Spirit of Texas

Luis Jimenez approaches the intangible by depicting the flesh

This exhibition reveals that drawing has come to be an essential part of Jimenez's art, the very core of his style. His line -- there's nothing quite like it, which is why viewers see all things in it. The strokes tower, bevel, loop and dart. The sureness of his hand is almost infallible. Set down at collision speed, the line's velocity endows his drawings of people and animals with a smoldering intensity that is pronounced, arresting and inescapable. In Vato Loco con su Wisa (Barrio Guy with Girlfriend) (1994) and Cholo with Lowrider Van (1993), Jimenez's line does not describe the image; it embodies it.

He deals with the tension between that which seems ephemeral and yet is still powerfully imagined. While driving near Santa Fe, Jimenez came upon a coyote that had been hit by a car. Her back broken, she howled in pain. Jimenez had no gun, so he killed her with his hands to end her suffering. And then he drew her. In the sensitive portrait, he isolates the coyote's head as if severed at the neck. We see her soft muzzle and large pointed ears.
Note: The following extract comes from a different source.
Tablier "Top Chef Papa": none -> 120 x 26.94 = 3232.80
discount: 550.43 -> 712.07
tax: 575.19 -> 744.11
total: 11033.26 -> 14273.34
Her body hangs limp by its legs, the abdomen a gaping wound, but a vital grace comes through Jimenez's variegated strokes of color and bristling line.
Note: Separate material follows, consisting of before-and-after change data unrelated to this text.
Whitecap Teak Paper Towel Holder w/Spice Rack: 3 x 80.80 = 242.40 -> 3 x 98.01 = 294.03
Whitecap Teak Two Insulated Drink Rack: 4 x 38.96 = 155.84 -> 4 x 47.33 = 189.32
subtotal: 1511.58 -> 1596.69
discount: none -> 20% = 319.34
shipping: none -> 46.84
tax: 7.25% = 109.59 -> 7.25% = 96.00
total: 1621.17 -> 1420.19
Similarly, Jimenez's delicate portrait of his father, moments before death, fairly vibrates with a brave and urgent expressiveness. A series of hand-colored lithographs from 1995 shows Jimenez grappling with his own issues of mortality. Much like the trapped coyote, the artist had to come to terms with the total loss of sight in his left eye. The tension between spontaneous gesture and emotional restraint heightens the sense of psychological intimacy; Jimenez increasingly portrays himself with wolflike features.
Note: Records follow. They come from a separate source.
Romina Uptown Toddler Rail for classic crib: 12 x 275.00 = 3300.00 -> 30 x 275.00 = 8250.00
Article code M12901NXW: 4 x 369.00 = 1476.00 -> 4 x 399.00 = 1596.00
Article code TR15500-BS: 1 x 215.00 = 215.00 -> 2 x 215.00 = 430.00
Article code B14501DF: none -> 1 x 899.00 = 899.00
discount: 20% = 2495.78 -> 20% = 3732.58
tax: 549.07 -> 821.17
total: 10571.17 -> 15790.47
It's this quality of desperation, of hanging on by one's fingernails, that gives Jimenez's work its continued resonance. To face one of his drawings or sculptures is to open vast areas of feeling, to recognize something about ourselves and our culture. If anything, Jimenez's sculptures, drawings and prints take hold of us because they acknowledge that the body is intact, whole, energetic, responsive, alive.